Abstract | As thousands of firm bonds in China have been issued since 2007, firm bonds play an important role for directing finance as well as the substantial economy. However, the huge amount and fast growth of bonds have brought government consideration for national system financial risk. Moreover, credit rating attracts the attention of capital market and researchers. Former articles showed the signal function of credit rating in reducing the asymmetric information in the bond issuing process, in which issuers can attain the properly bond cost. Besides, the business model of issuer payment in credit rating is always doubtful, even for Standard Poor, Moody and Fitch, especially after the Subprime Crisis breaking out in 2008. But the study for rating shopping behavior is very limited yet. Prior literature was based on mathematic derivation, with empirical evidence only in CMBS and CDOs. This paper is targeting for rating shopping behavior based on Chinese bond market.

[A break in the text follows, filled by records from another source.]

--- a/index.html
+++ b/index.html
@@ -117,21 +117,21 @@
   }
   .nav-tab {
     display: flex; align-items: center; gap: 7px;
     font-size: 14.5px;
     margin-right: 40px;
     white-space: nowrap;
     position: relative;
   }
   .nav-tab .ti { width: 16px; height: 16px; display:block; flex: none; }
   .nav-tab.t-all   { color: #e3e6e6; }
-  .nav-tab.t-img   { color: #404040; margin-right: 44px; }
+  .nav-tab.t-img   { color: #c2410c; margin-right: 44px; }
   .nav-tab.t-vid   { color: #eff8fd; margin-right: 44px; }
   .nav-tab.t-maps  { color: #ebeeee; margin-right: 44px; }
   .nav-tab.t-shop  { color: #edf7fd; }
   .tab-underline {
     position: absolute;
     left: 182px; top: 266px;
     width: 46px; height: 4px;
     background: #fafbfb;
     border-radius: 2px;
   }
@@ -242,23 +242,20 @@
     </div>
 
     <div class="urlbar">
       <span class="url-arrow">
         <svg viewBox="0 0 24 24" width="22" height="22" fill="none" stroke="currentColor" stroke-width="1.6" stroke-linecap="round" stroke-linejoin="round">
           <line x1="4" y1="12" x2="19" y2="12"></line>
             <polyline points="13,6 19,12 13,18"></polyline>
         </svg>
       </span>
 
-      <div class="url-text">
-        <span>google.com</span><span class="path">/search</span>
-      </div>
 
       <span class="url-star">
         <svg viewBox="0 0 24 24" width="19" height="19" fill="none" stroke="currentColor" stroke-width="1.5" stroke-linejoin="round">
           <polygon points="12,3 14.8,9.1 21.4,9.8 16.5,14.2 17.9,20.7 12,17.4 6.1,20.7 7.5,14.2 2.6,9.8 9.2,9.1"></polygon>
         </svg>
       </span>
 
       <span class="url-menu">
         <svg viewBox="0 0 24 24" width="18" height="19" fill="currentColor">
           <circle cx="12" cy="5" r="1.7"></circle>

Compared with the well-developed bond market in the US, Chinese capital market provides special background for credit rating and bond issuing study. On the other hand, there exist many rating agencies, without any industry leader and new competitors are still breaking the entry barriers. It is hard for rating agency to keep the balance of fair reputation of independence and income coming from the negotiation with the issuers. On the other hand, the government acted as the final underwriter in bond payments in the past, where all the participants during the bond issuing process believed an unwritten law, bonds were never violated. While this unwritten law for violation promoted bonds issuing in a short time, it cause the disorder and accumulation for the potential risk. All above indicates lower quality for Chinese credit rating, where rating shopping behavior may be more active.

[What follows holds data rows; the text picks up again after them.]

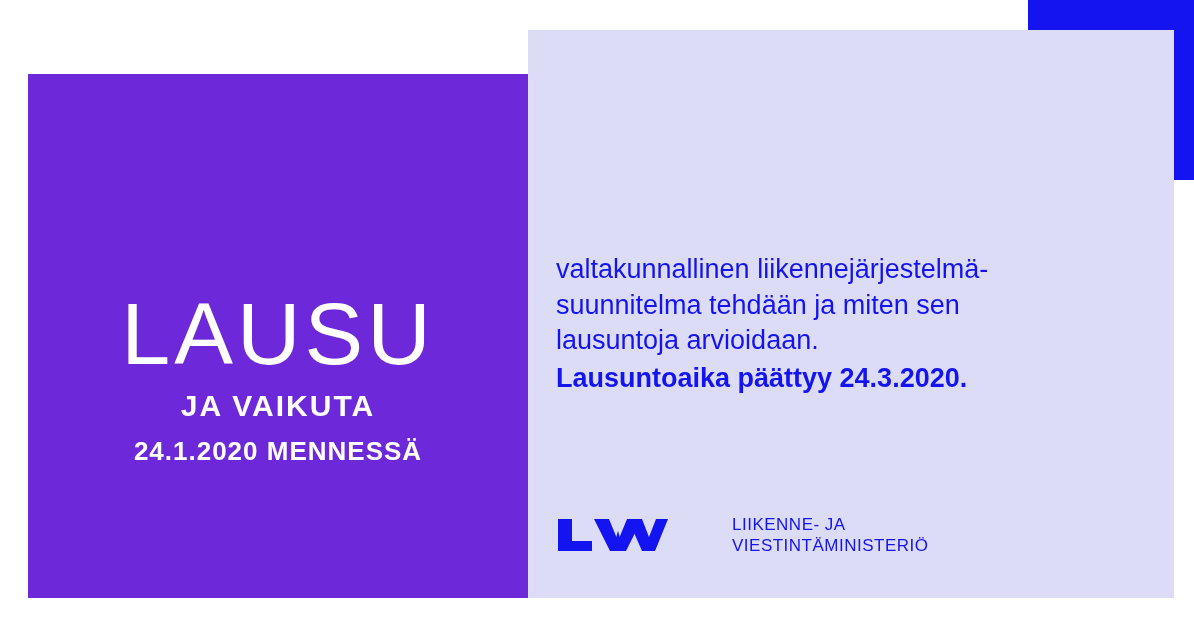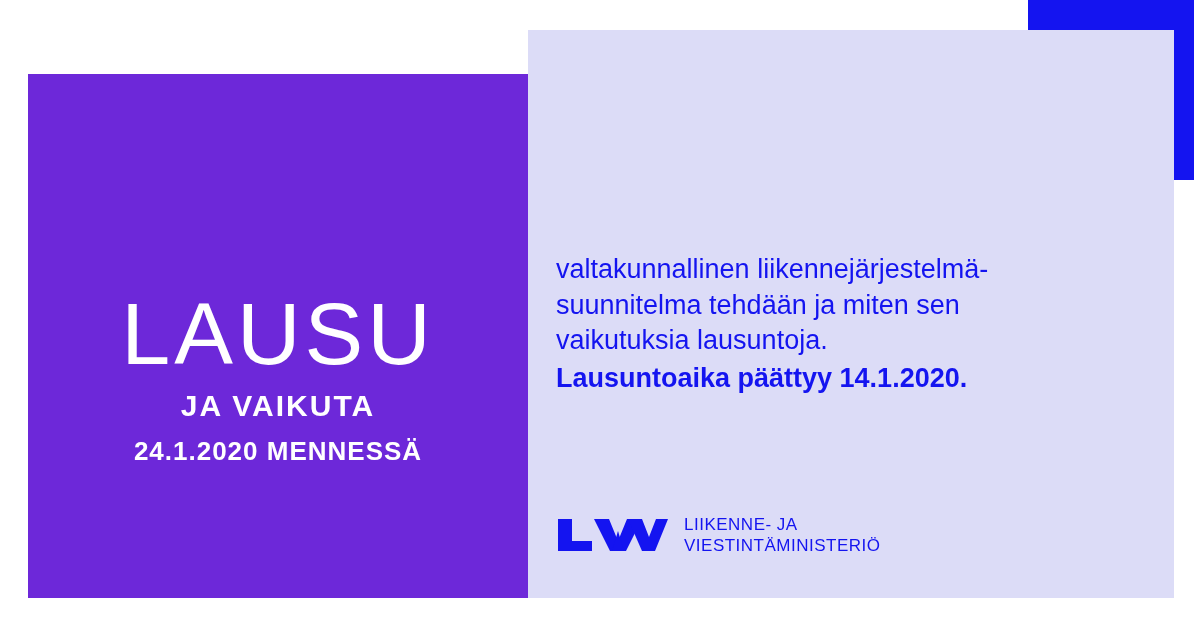--- a/index.html
+++ b/index.html
@@ -152,20 +152,21 @@
     margin-top: 2px;
   }
 
   
   .footer-logo {
     position: absolute;
     left: 28px;
     bottom: 42px;
     display: flex;
     align-items: center;
+    gap: 48px;
   }
   .lvm-mark {
     display: block;
   }
   .ministry-name {
     margin-left: 16px;
     color: #1414f0;
     font-size: 17px;
     line-height: 1.25;
     letter-spacing: 0.5px;
@@ -192,22 +193,22 @@
         <div class="headline-date">24.1.2020 MENNESSÄ</div>
       </div>
     </div>
 
     <div class="right-pane">
 
 
       <div class="body-text">
         <p>valtakunnallinen liikennejärjestelmä-</p>
         <p>suunnitelma tehdään ja miten sen</p>
-        <p>vaikutuksia lausuntoja.</p>
-        <p class="bold-line">Lausuntoaika päättyy 14.1.2020.</p>
+        <p>lausuntoja arvioidaan.</p>
+        <p class="bold-line">Lausuntoaika päättyy 24.3.2020.</p>
       </div>
 
       <div class="footer-logo">
         <svg class="lvm-mark" width="112" height="36" viewBox="0 0 112 36">
 
           <path d="M2 2 H16 V24 H36 V34 H2 Z" fill="#1414f0"></path>
 
           <path d="M38 2 H53 L62 24 L71 2 H86 L70 34 H54 Z" fill="#1414f0"></path>
 
           <path d="M72 2 H86 L93 20 L100 2 H112 L99 34 H86 Z" fill="#1414f0"></path>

This paper studies rating shopping behavior on enterprise bond market by concentrating on the influence of firm credit rating on bond issuing decisions, using Chinese enterprise bond issuing and credit rating sample from 2007 to 2017. Firms are more likely to get credit rating upgraded in the year prior to issuing bond, where the results persist after shock study of investor payment rating agency participating, and instrumental variable estimation using mean bond issuing probability in industrial/province level and the underwriting in the issuing process as IVs. For more detail, firstly, firms with ratings beneath the restricting investing level of insurance company are more motivated to get ratings upgraded. Secondly, firms with more financing demand are more likely to get ratings upgraded. Thirdly, firms are more likely to get ratings upgraded when their rating agency lost market share. Fourthly, firms can get ratings upgraded by changing the rating agency. Furthermore, we study the economic results and find that credit rating upgrades can reduce the issuing cost and yield of issued bond. Besides, the rating shopping behavior can be identified completely in the exchange market while only partly in the issuing market.

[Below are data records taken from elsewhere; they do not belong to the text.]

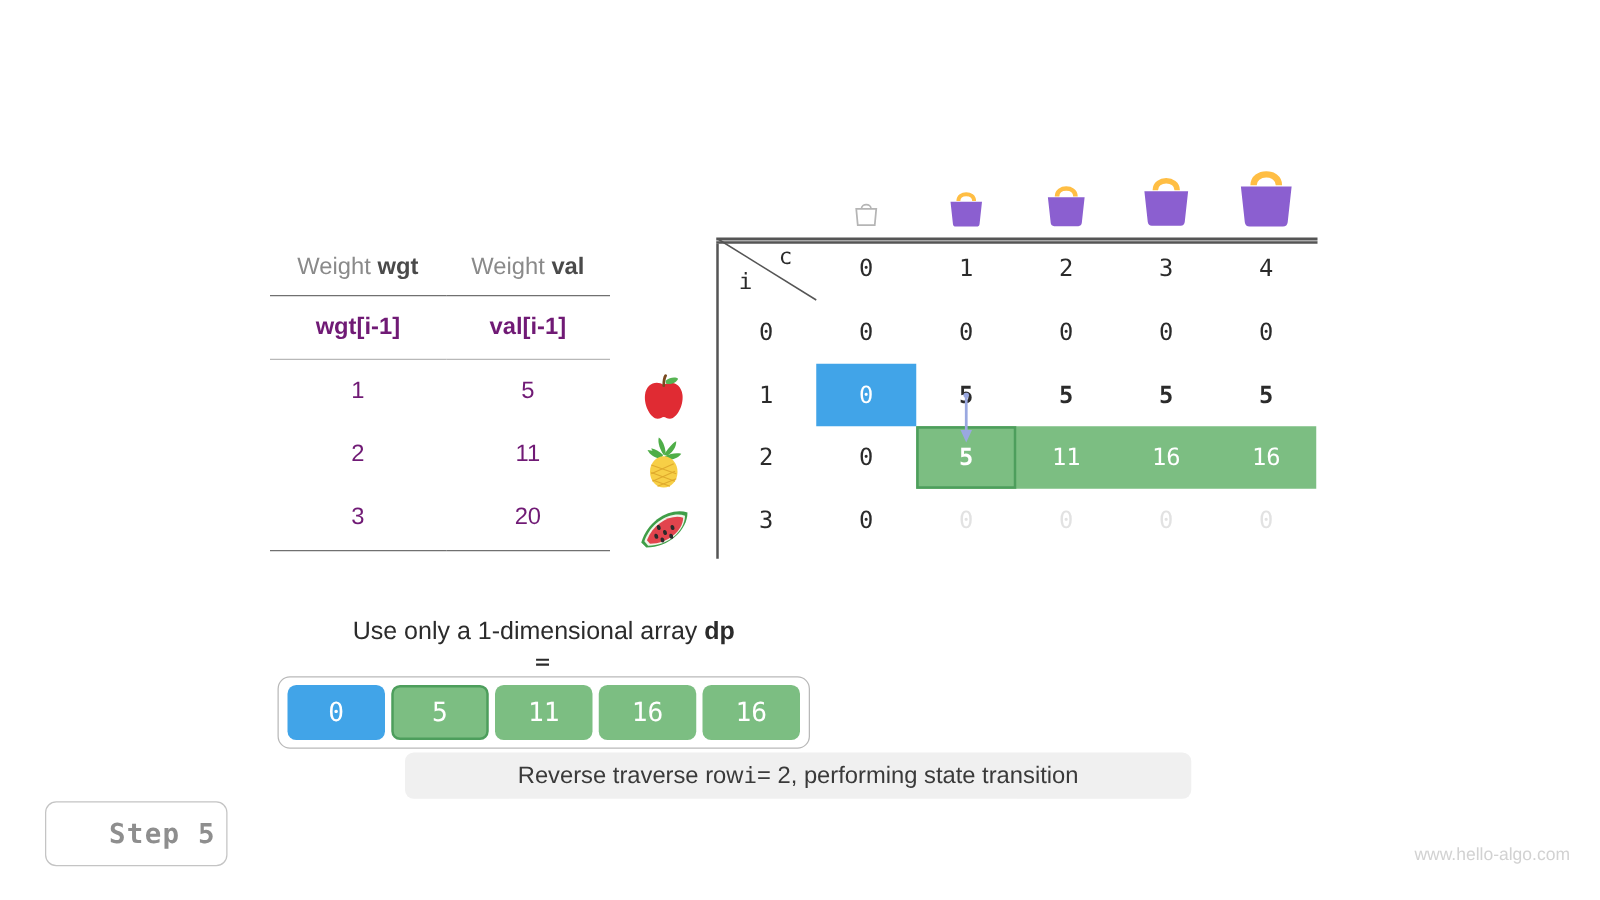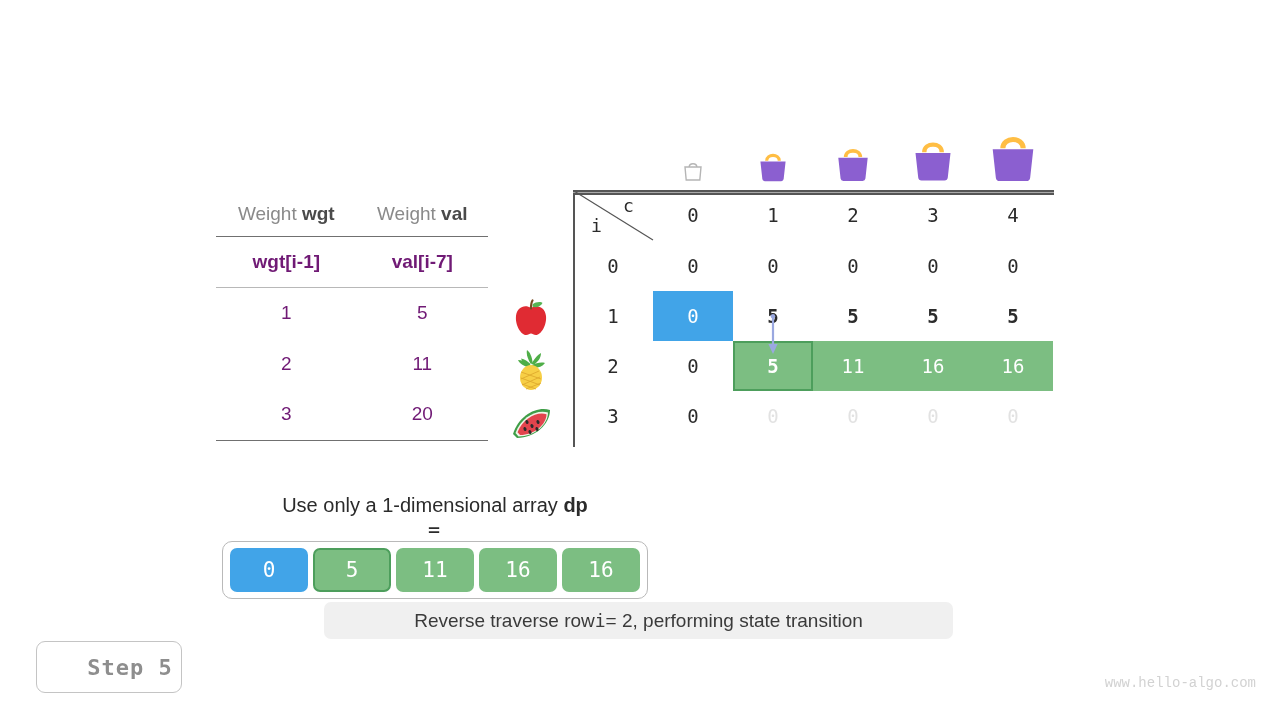--- a/index.html
+++ b/index.html
@@ -85,37 +85,37 @@
 
   
   #step-badge { position: absolute; left: 36px; top: 641px; width: 146px; height: 52px;
                 border: 1.6px solid #c4c4c4; border-radius: 9px; background: #ffffff;
                 display: flex; align-items: center; justify-content: center; padding-left: 42px; }
   #step-badge span { font-family: "DejaVu Sans Mono", monospace; font-size: 22px;
                      font-weight: bold; color: #8e8e8e; letter-spacing: 1px; }
 
   
   #watermark { position: absolute; right: 24px; top: 675px;
-               font-family: Liberation Mono, monospace; font-size: 14px; color: #d2d2d2; }
+               font-family: Liberation Sans, sans-serif; font-size: 14px; color: #d2d2d2; }
 </style>
 </head>
 <body>
 
 <div id="stage">
 
   <div id="item-table">
     <table>
       <tbody>
           <tr class="rule-top">
         <th><span>Weight</span> <b>wgt</b></th>
         <th><span>Weight</span> <b>val</b></th>
       </tr>
       <tr class="rule-mid">
         <td class="codecell code-wgt">wgt[i-1]</td>
-        <td class="codecell code-val">val[i-7]</td>
+        <td class="codecell code-val">val[i-1]</td>
       </tr>
       <tr>
         <td>1</td>
         <td>5</td>
       </tr>
       <tr>
         <td>2</td>
         <td>11</td>
       </tr>
       <tr class="rule-bot">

This paper contributes in three aspects. Firstly, this paper contributes for the rating shopping behavior and issuer payment business model, where former literature only made conclusions within the mathematic derivation. Secondly, this paper contributes for pricing efficiency in aspect of bond market while former literature concentrated on the stock market. Thirdly, this paper contributes for the developing country study which provides directions for the theory as well as the practice for developing countries.